The truth is we will never achieve anything if we continue to settle for the scraps around us.  I want to be clear that settling is very different than working with what we have.  The person who settles is the one who decides what they have is good enough when they know the slightest bit of effort and energy could get them something that fits even better.  Working with what we have is using the resources around us to create something aligned with who we are.  We trust our instincts and if something doesn’t make sense we call it out or we walk away.  I spent enough time trying to be a version of myself that wasn’t real.  It was a bunch of bits and pieces of things I liked from others around me that I tried to fit in one package so I would be palatable to the masses.  I felt the truth of who I was and I knew what I wanted to do—I simply had to do it.  I had to put aside the fear that I couldn’t do something I knew I could.  I had to be ok with the fact that it might not be perfect but getting it done was better than doing nothing.  Having something done 100% that is imperfectly but totally me is better than a half completed copy of what someone else did. 

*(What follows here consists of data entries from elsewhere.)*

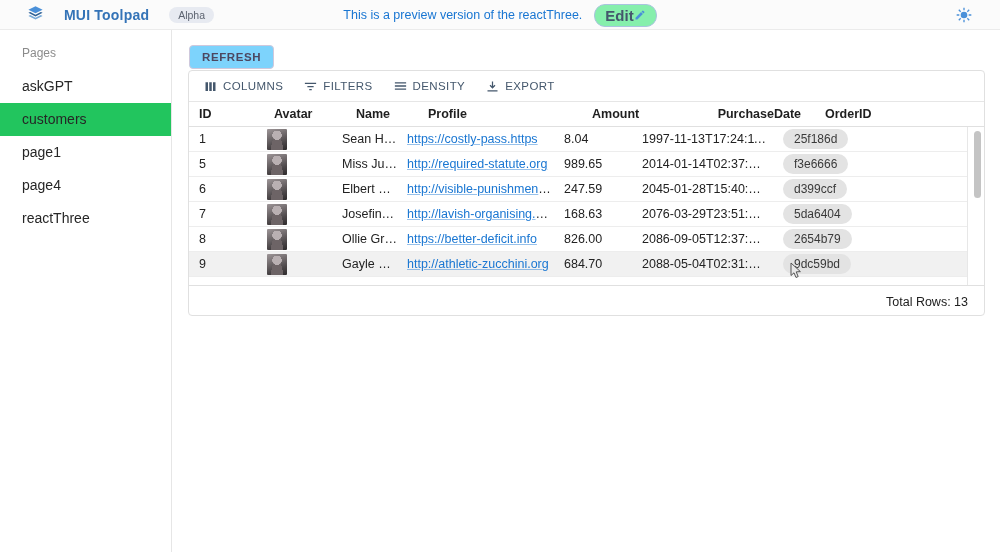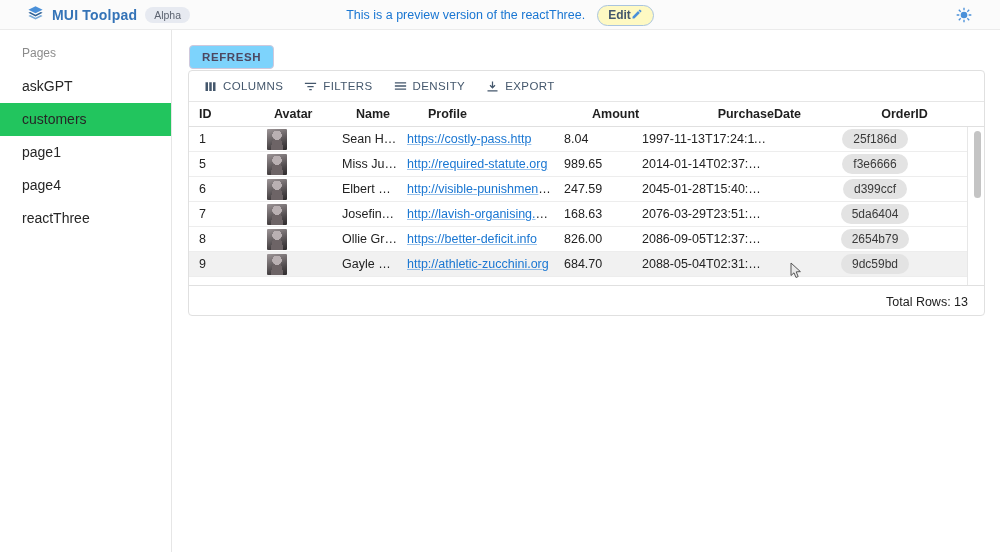"MUI Toolpad" .brand { gap: 8px -> 20px }
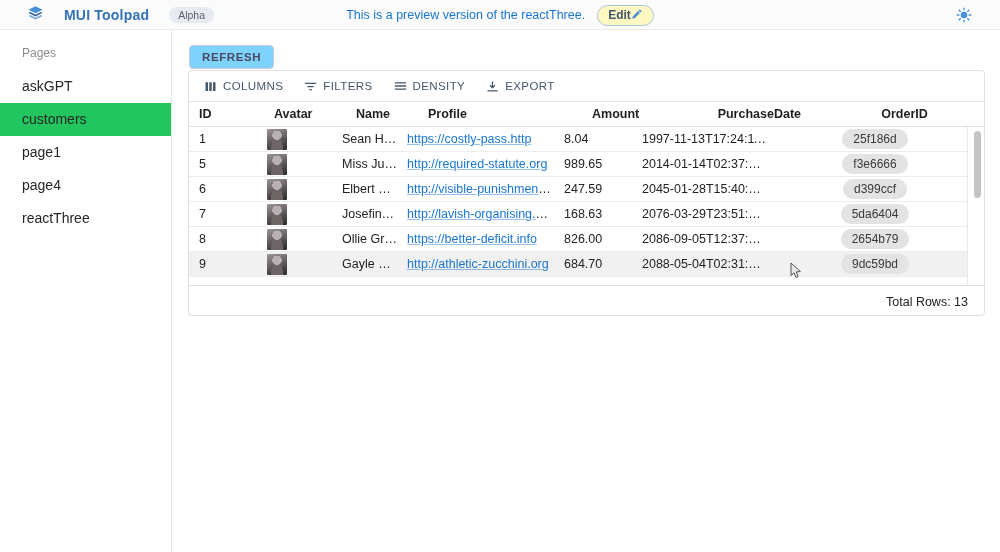"Edit" .edit-btn { background: #fef9c3 -> #86efac; font-size: 12px -> 15px }
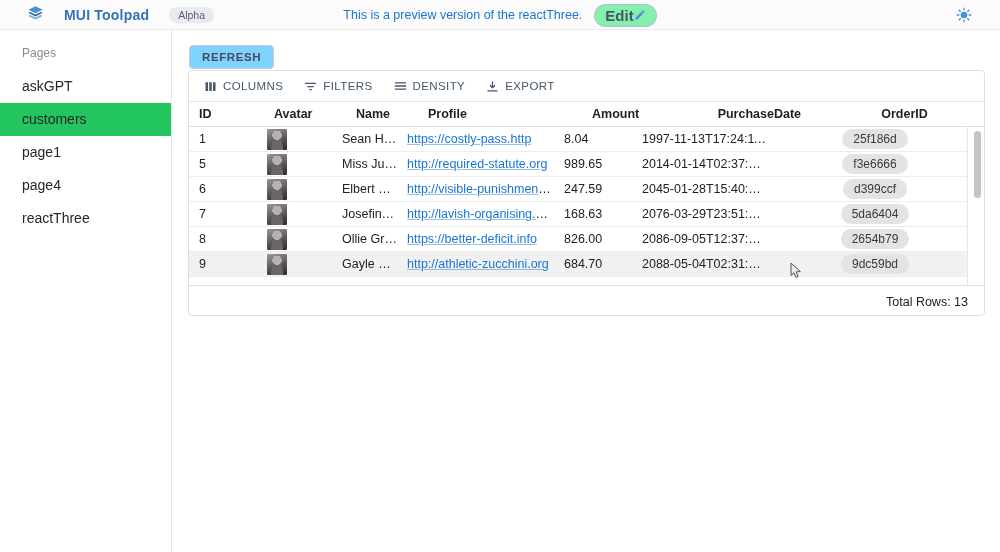"OrderID" .col-order { text-align: center -> none }
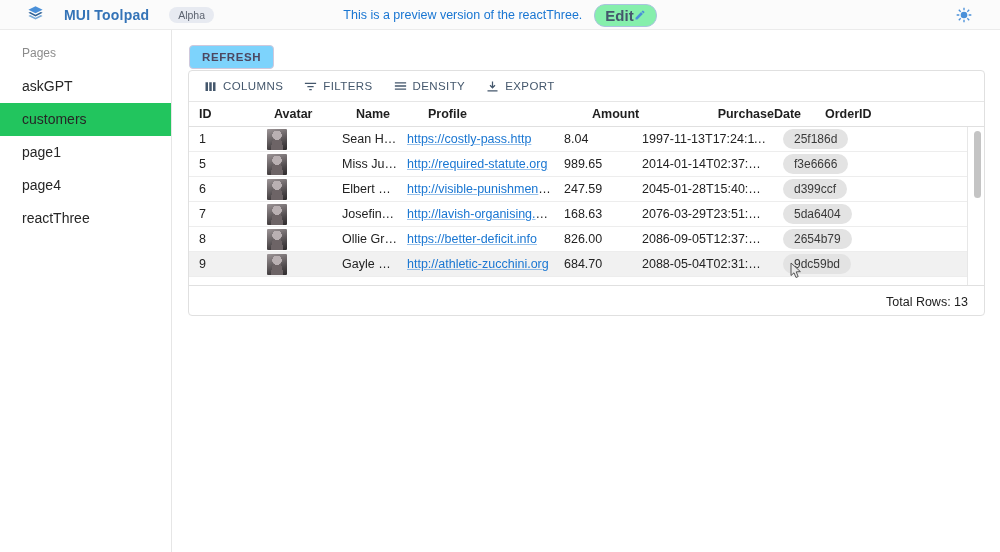"https://costly-pass.http" span.link { text: https://costly-pass.http -> https://costly-pass.https }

We can have the life we want.  We just have to believe it.  We have to accept that we are worth the greatness of what we want and we need to understand that the definition of greatness is different for everyone.  The things I enjoy may not be what you enjoy and what I feel makes me happy or what I am called to do is different than what does it for you.  For so long we convince ourselves the war is with everyone outside of us.  We think we need to spend our time either proving we are right or proving we are worth what we want.  The reality is we are fighting that battle in our minds.  We need to fight the voice inside that tells us we can’t have more or that we need to earn it.  Sure, we will have to put in the effort to make what we want and we have to be flexible on the how sometimes, but that doesn’t mean stopping when it gets tough, it doesn’t mean taking what is thrown our way as all we can get.  If we have a vision of something else then we need to stick with that because that’s what shows the universe that we can do it.  It is what we do that brings about the result-so if we are looking to achieve more, we must do more.  If we want greatness, we must do great things.  If we settle, we will get what we get.  There is no judgement in any of that, this is just a reminder that we get what we put into it so don’t buy into the idea that we can only get what is tossed at us.  We can make it magical.